▶ Task description
Work out how many lines below contain "EmpaticaBLEClient". Provide only the figure.

++++

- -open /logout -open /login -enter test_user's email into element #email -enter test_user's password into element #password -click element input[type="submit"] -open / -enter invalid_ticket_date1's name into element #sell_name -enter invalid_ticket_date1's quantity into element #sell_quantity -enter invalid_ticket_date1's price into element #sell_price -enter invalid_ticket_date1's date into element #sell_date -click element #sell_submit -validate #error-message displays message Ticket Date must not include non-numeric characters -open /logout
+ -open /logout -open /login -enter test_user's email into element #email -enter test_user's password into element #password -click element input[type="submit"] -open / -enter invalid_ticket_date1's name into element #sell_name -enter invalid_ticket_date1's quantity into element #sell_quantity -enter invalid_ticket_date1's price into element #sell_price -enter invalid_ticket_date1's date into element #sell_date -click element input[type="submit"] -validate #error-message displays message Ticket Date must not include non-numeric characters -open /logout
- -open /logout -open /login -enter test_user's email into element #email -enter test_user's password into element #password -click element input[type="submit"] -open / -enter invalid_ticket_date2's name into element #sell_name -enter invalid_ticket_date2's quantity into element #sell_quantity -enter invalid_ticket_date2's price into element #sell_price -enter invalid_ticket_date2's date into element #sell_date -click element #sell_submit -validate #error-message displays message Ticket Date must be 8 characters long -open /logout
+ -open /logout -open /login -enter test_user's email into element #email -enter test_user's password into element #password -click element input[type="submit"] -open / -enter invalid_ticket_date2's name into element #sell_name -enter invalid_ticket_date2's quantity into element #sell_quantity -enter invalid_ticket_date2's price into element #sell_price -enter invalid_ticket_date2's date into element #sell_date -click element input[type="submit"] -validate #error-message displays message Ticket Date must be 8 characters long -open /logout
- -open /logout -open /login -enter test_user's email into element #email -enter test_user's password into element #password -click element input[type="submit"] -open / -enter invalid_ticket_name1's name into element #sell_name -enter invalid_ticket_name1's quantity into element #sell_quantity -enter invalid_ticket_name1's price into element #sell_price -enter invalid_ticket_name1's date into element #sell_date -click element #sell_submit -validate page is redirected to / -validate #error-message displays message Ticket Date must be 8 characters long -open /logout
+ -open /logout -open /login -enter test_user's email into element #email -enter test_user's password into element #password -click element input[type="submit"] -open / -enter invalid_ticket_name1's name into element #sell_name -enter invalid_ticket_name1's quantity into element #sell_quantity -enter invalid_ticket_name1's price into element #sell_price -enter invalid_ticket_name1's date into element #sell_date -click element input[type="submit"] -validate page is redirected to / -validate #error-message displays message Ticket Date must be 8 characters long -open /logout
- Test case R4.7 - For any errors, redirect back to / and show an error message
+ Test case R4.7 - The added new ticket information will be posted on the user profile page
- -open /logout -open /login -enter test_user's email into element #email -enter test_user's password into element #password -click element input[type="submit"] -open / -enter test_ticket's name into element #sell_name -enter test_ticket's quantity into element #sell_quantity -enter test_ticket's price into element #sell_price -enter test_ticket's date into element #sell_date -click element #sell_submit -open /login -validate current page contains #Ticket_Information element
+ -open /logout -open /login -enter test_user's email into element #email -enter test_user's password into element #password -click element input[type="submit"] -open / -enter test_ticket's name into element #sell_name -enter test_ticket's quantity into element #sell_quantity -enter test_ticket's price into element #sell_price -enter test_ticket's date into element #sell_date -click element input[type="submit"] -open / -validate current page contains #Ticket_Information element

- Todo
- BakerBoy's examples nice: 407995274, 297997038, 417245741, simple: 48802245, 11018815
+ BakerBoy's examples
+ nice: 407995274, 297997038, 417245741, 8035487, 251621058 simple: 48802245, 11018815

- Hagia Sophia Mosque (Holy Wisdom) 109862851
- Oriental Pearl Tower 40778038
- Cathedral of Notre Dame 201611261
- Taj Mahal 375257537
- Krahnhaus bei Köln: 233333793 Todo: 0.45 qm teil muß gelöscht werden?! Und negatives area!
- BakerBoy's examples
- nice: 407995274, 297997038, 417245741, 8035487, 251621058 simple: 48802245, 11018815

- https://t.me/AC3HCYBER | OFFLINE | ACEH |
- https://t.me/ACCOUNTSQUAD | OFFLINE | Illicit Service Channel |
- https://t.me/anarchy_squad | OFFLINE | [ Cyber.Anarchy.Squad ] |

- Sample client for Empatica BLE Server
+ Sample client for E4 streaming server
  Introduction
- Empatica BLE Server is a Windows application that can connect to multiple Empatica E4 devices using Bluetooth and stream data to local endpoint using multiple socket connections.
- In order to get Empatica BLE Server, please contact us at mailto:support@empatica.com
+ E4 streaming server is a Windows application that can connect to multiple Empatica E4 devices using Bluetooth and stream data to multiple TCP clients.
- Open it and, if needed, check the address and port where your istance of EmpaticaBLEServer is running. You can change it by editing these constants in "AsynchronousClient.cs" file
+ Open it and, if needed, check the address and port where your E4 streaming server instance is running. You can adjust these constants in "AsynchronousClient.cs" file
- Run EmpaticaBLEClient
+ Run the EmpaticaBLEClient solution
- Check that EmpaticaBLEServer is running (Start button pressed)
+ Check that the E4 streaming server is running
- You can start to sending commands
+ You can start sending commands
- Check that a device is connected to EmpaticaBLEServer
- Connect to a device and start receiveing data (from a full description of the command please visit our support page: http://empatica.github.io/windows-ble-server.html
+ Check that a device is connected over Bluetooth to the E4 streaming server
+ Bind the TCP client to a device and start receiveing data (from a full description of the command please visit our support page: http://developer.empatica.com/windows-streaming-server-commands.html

++++

▶ Answer
2